Es ging nur um das richtige Timing, um der prekären Lage zu entkommen, in der sich Costas Minderheitsregierung befand.
Miguel Szymanski, Politik-Analyst und Journalist

"Als das Haushaltsgesetz der Minderheitsregierung vor drei Monaten im Parlament von den Parteien der extremen Linken, der Rechten und der extremen Rechten abgelehnt wurde, war dies die perfekte Gelegenheit für den Ministerpräsidenten", so Miguel Szymanski.

Die einstigen Verbündeten hatten mit Blick auf die milliardenschweren Corona-Hilfen der EU von der sozialistischen Regierung mehr Sozialausgaben im Etat 2022 gefordert. Costa aber wollte seine zurückhaltende Ausgabenpolitik nicht aufgeben.

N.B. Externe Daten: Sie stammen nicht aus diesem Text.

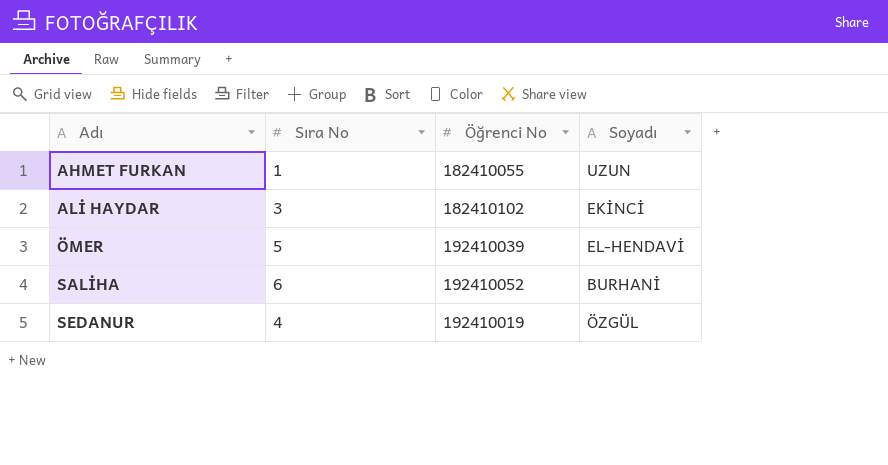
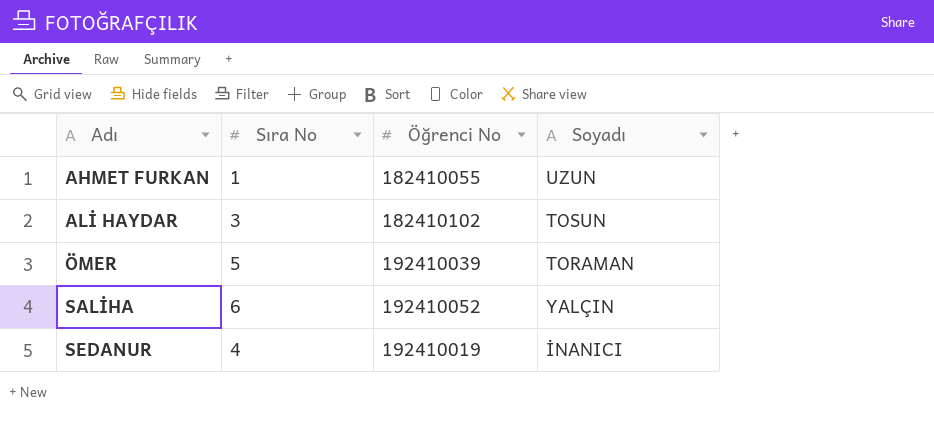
ALİ HAYDAR | Soyadı: EKİNCİ -> TOSUN
ÖMER | Soyadı: EL-HENDAVİ -> TORAMAN
SALİHA | Soyadı: BURHANİ -> YALÇIN
SEDANUR | Soyadı: ÖZGÜL -> İNANICI

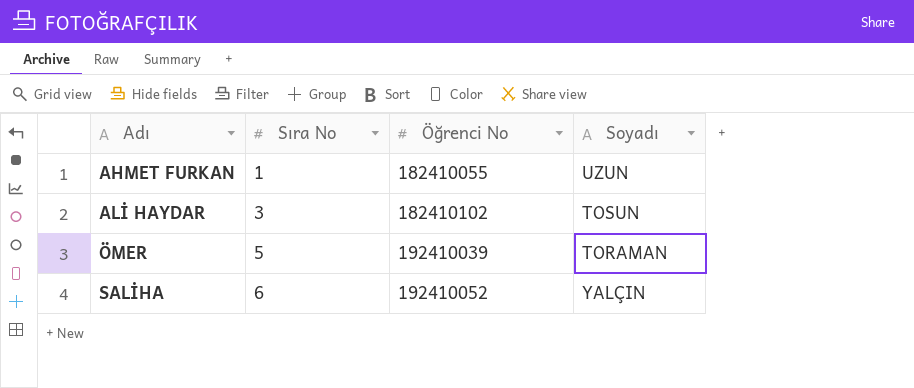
row SEDANUR: 4 | 192410019 | İNANICI -> none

"Einer der Hauptgründe für die vorgezogenen Neuwahlen waren die vielen EU-Milliarden, die in den nächsten Jahren ausgegeben werden sollen, und die Regierung möchte die Kontrolle über diese Geldquelle behalten. Weder der Ministerpräsident noch der Präsident wollten, dass die linksextremen Parteien ein gewichtiges Wort mitreden, wenn es darum geht, wie das Geld aus Brüssel ausgegeben wird", so Analyst und Journalist Miguel Szymanski in Lissabon.

Costa führte seit Ende 2015 zwei Minderheitsregierungen, die von kleineren linken Parteien wie dem marxistischen Linksblock (BE), den Kommunisten (PCP) und den Grünen (PEV) unterstützt wurden. Ein formelles Koalitionsabkommen gab es aber nicht.